> _WHAT NEEDS TO BE DONE_: Copy every record exactly, and keep the pictures out.

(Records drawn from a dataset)
========

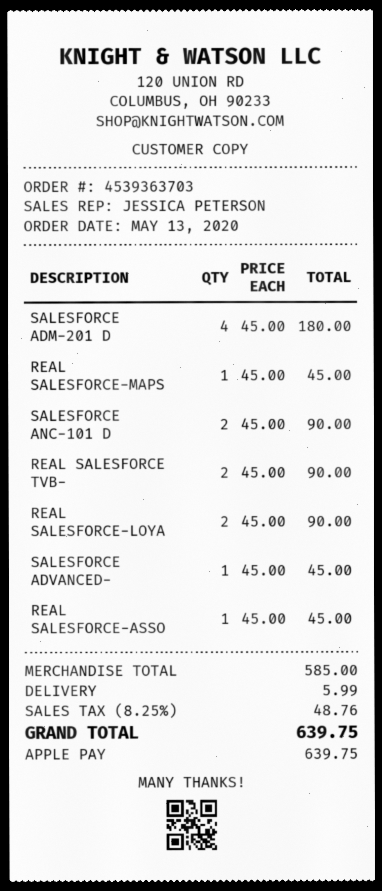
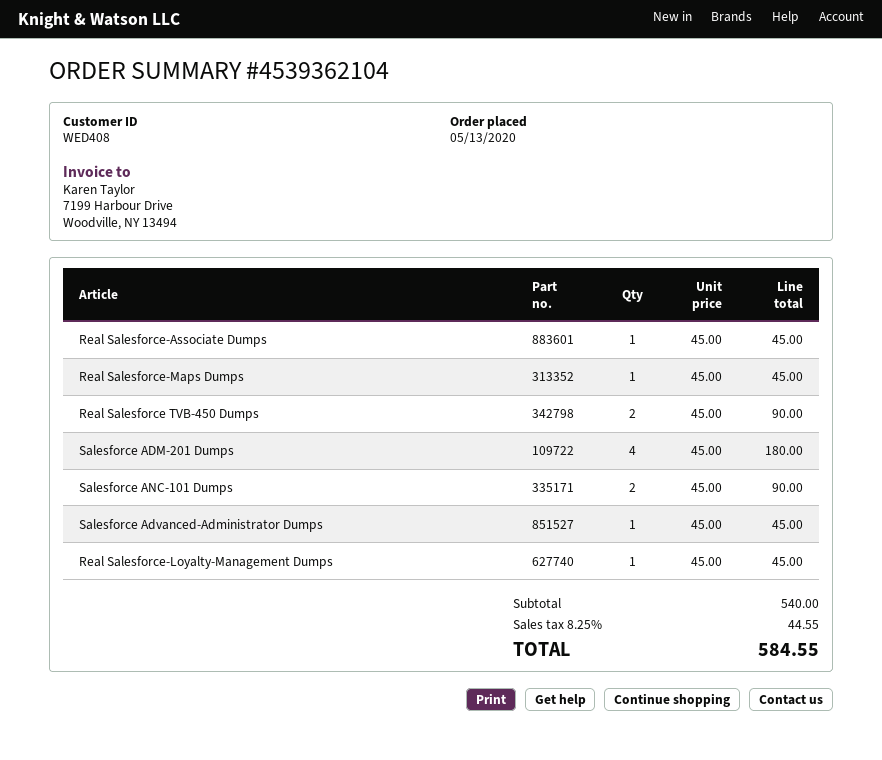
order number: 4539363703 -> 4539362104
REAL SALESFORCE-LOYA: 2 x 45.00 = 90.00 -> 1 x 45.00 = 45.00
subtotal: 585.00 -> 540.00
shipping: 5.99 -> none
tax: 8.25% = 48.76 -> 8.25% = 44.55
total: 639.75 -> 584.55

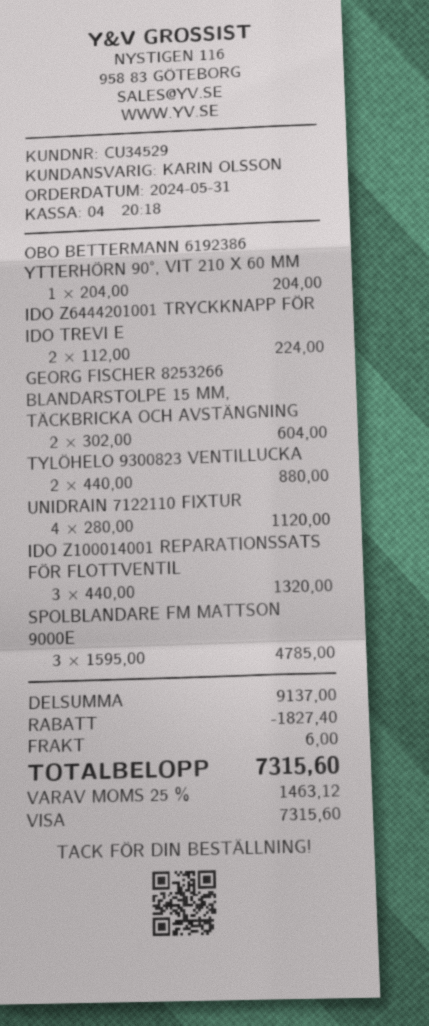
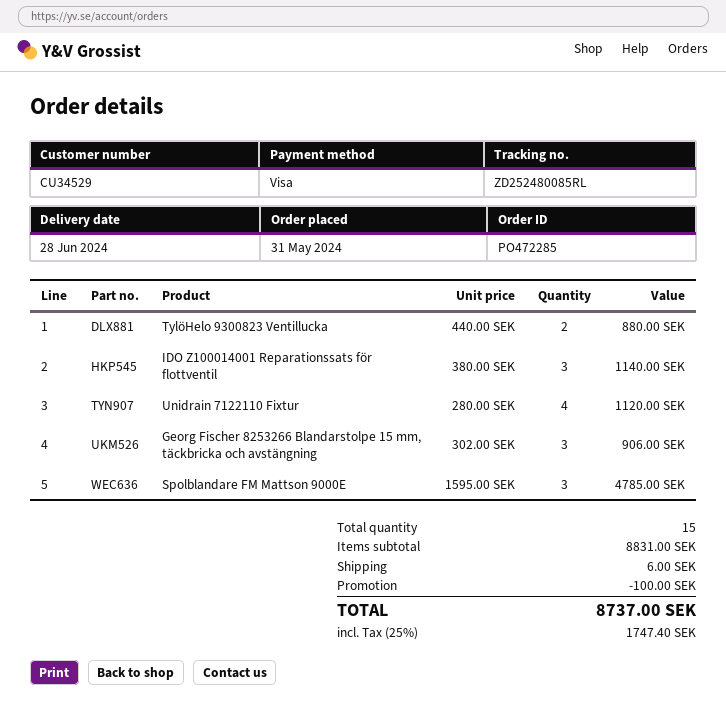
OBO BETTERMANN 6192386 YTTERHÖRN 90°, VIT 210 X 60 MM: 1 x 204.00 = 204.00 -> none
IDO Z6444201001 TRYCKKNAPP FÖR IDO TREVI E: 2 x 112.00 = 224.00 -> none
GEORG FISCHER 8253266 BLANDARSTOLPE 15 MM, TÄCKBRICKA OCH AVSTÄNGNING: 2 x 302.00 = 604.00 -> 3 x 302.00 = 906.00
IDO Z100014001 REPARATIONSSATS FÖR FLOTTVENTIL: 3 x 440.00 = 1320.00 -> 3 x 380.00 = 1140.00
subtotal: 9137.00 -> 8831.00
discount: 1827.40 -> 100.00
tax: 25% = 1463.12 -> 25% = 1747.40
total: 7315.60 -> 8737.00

========

> _TASK RESPONSE_:
order number: 4539363703 -> 4539362104
REAL SALESFORCE-LOYA: 2 x 45.00 = 90.00 -> 1 x 45.00 = 45.00
subtotal: 585.00 -> 540.00
shipping: 5.99 -> none
tax: 8.25% = 48.76 -> 8.25% = 44.55
total: 639.75 -> 584.55

OBO BETTERMANN 6192386 YTTERHÖRN 90°, VIT 210 X 60 MM: 1 x 204.00 = 204.00 -> none
IDO Z6444201001 TRYCKKNAPP FÖR IDO TREVI E: 2 x 112.00 = 224.00 -> none
GEORG FISCHER 8253266 BLANDARSTOLPE 15 MM, TÄCKBRICKA OCH AVSTÄNGNING: 2 x 302.00 = 604.00 -> 3 x 302.00 = 906.00
IDO Z100014001 REPARATIONSSATS FÖR FLOTTVENTIL: 3 x 440.00 = 1320.00 -> 3 x 380.00 = 1140.00
subtotal: 9137.00 -> 8831.00
discount: 1827.40 -> 100.00
tax: 25% = 1463.12 -> 25% = 1747.40
total: 7315.60 -> 8737.00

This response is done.